Currently, the ATWOOD SOUTHERN CROSS is the Company's only rig without
a drilling contract. The Company anticipates lower utilization during 1999;
however, term contracts in place for the ATWOOD HUNTER, ATWOOD FALCON, ATWOOD
EAGLE, VICKSBURG, and SEAHAWK should, despite near-term market softness, provide
the Company with a high level of revenues during fiscal year 1999 and to some
extent, into fiscal year 2000. Despite current market softness, the Company
remains optimistic about the longer-term market outlook.
RESULTS OF OPERATIONS
Contract revenues for the three months ended December 31, 1998
decreased 3%, compared to the three months ended December 31, 1997 A comparative
analysis of contract revenues is as follows:
CONTRACT REVENUES
--------------------------------------------------
First Quarter First Quarter
Fiscal 1999 Fiscal 1998 Variance
----------------- -------------- ------------
ATWOOD EAGLE $ 9.1 $ 7.4 $ 1.7
ATWOOD FALCON 5.4 4.5 0.9
SEAHAWK 2.9 2.8 0.1
RIG-200 2.1 2.0 0.1
RIG-19 1.9 1.9 0.0
RICHMOND 2.4 2.7 (0.3)
ATWOOD HUNTER 8.7 9.3 (0.6)
ATWOOD SOUTHERN CROSS 0.0 1.4 (1.4)
VICKSBURG 0.4 1.9 (1.5)
GOODWYN `A'/NORTH RANKIN `A' 2.1 2.3 (0.2)
$35.0 $36.2 $(1.2)
The increase in revenue for the ATWOOD EAGLE is due to an increase in
contract dayrates when the rig relocated from West Africa to the Mediterranean
Sea in March/April 1998. During the first quarter of fiscal 1998, the ATWOOD
HUNTER received some enhancement in revenues from performing some limited
special drilling services.

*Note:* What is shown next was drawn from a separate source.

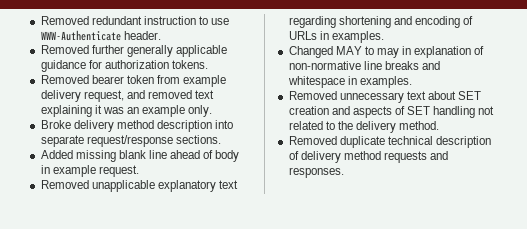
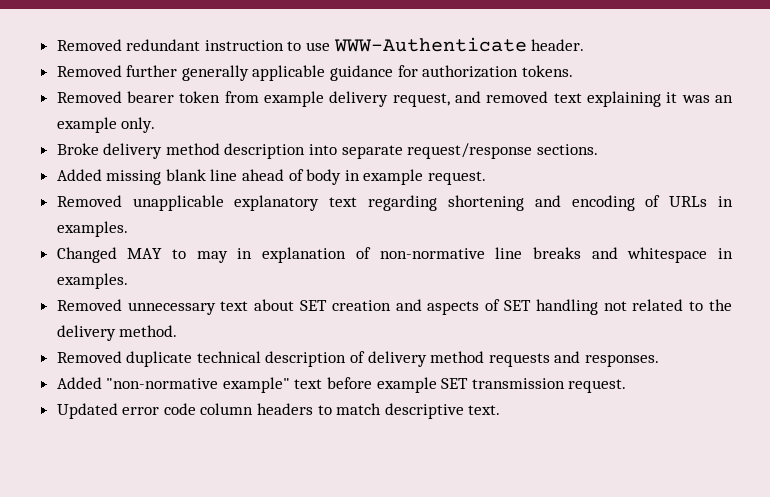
+ Added "non-normative example" text before example SET transmission request.
+ Updated error code column headers to match descriptive text.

Such additional services were not performed during
the first quarter of fiscal 1999 accounting for the decrease in revenues. Due to
current curtailed worldwide drilling activities due to the low oil prices, the
Company has been unable to obtain a contract for the ATWOOD SOUTHERN CROSS since
it completed its last contract in September 1998. The decline in revenues for
the RICHMOND is also due to lower dayrates dictated by the current market
environment. The ATWOOD FALCON commenced drilling in November 1998 at an
enhanced dayrate level following its upgrade; while the VICKSBURG did not
complete its upgrade until the end of the first quarter of fiscal 1999
accounting for the decrease in revenue.
Contract drilling and management costs increased only one percent in
the first quarter of fiscal 1999 compared to the first quarter of fiscal 1998.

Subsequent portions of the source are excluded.